Presentation: Statistical Paradises and Paradoxes in Big Data (II): Multi-resolution Inference, Simpson's paradox, and Individualized Treatments
Speaker: Xiao-Li Meng, Ph.D., Dean, Graduate School of Arts and Sciences, Whipple V. N. Jones Professor of Statistics, Harvard University
Abstract: One of the Big-Data buzz words is personalized treatment, which sounds heavenly. But where on earth could anyone find enough guinea pigs to verify a treatment’s efficacy for “me”? More generally, any statistical inference is a process of “transition to similar,” namely, transferring our knowledge about a group of entities to a group of similar entities. As pondered by philosophers from Galen to Hume, how similar is similar? Wavelet-inspired Multi-resolution (MR) inference (Meng, 2014, COPSS 50th Anniversary Volume) allows us to theoretically frame this question, with the primary resolution defining the appropriate level of similarity.

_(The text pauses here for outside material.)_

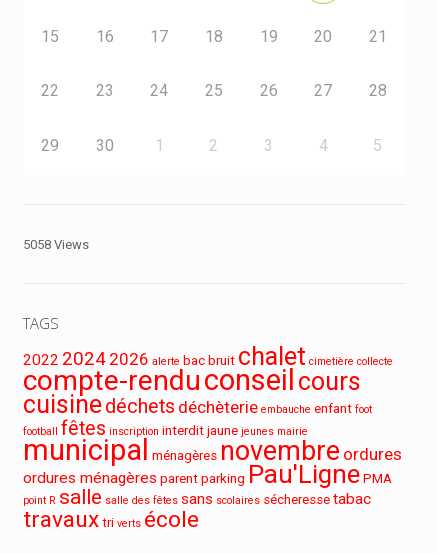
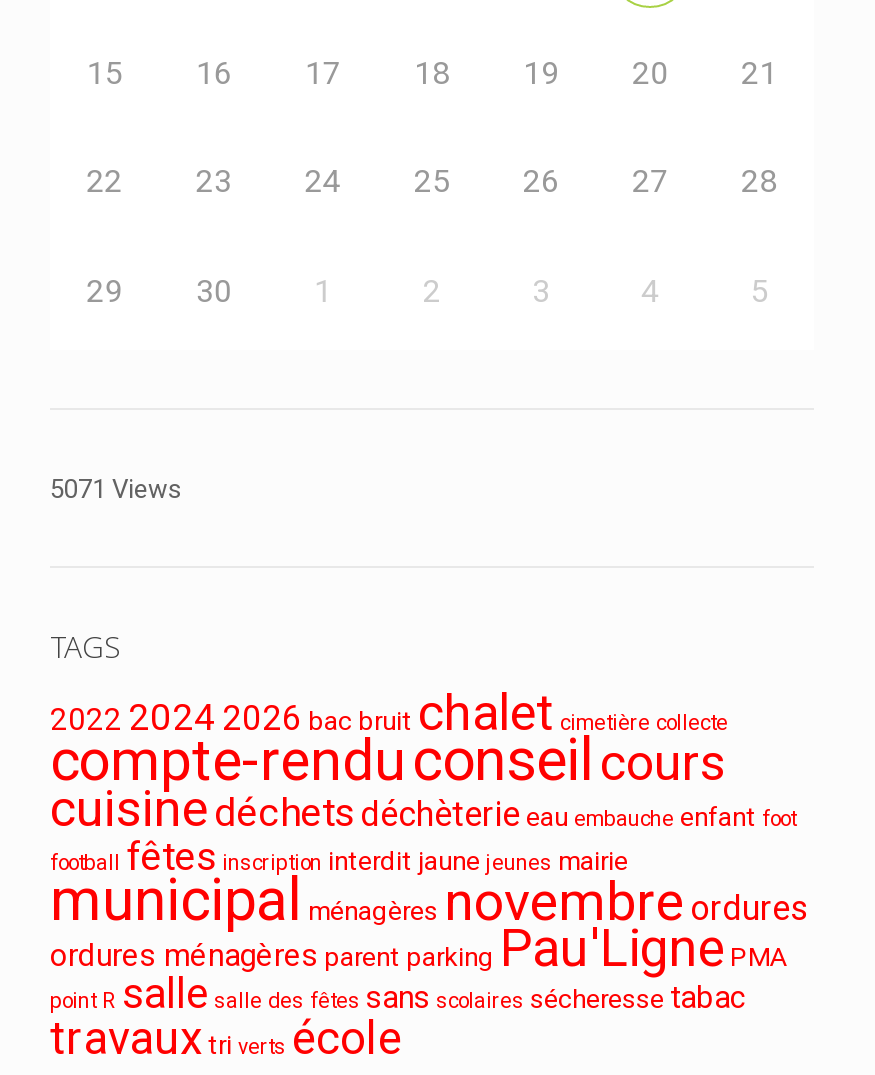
[23,237,89,252] 5058 Views -> [50,474,182,504] 5071 Views
[23,342,393,371] 2022 2024 2026 alerte bac bruit chalet cimetière collecte -> [50,684,728,742] 2022 2024 2026 bac bruit chalet cimetière collecte
[23,390,372,419] cuisine déchets déchèterie embauche enfant foot -> [50,780,796,838] cuisine déchets déchèterie eau embauche enfant foot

The search of the appropriate primary resolution level is a quest for a sensible bias-variance trade-off: estimating more precisely a less relevant treatment effect verse estimating less precisely but a more relevant treatment effect for “me.” The MR framework also reveals that, whereas we must use the same resolution level in defining treatment estimands in order to avoid comparing apples and oranges, we can employ difference resolution levels to form their estimators to achieve better mean-squared error for estimating treatment effect (Liu and Meng, 2014, The American Statistician). A real-life Simpson’s paradox from comparing kidney stone treatments will be used to engage the audience.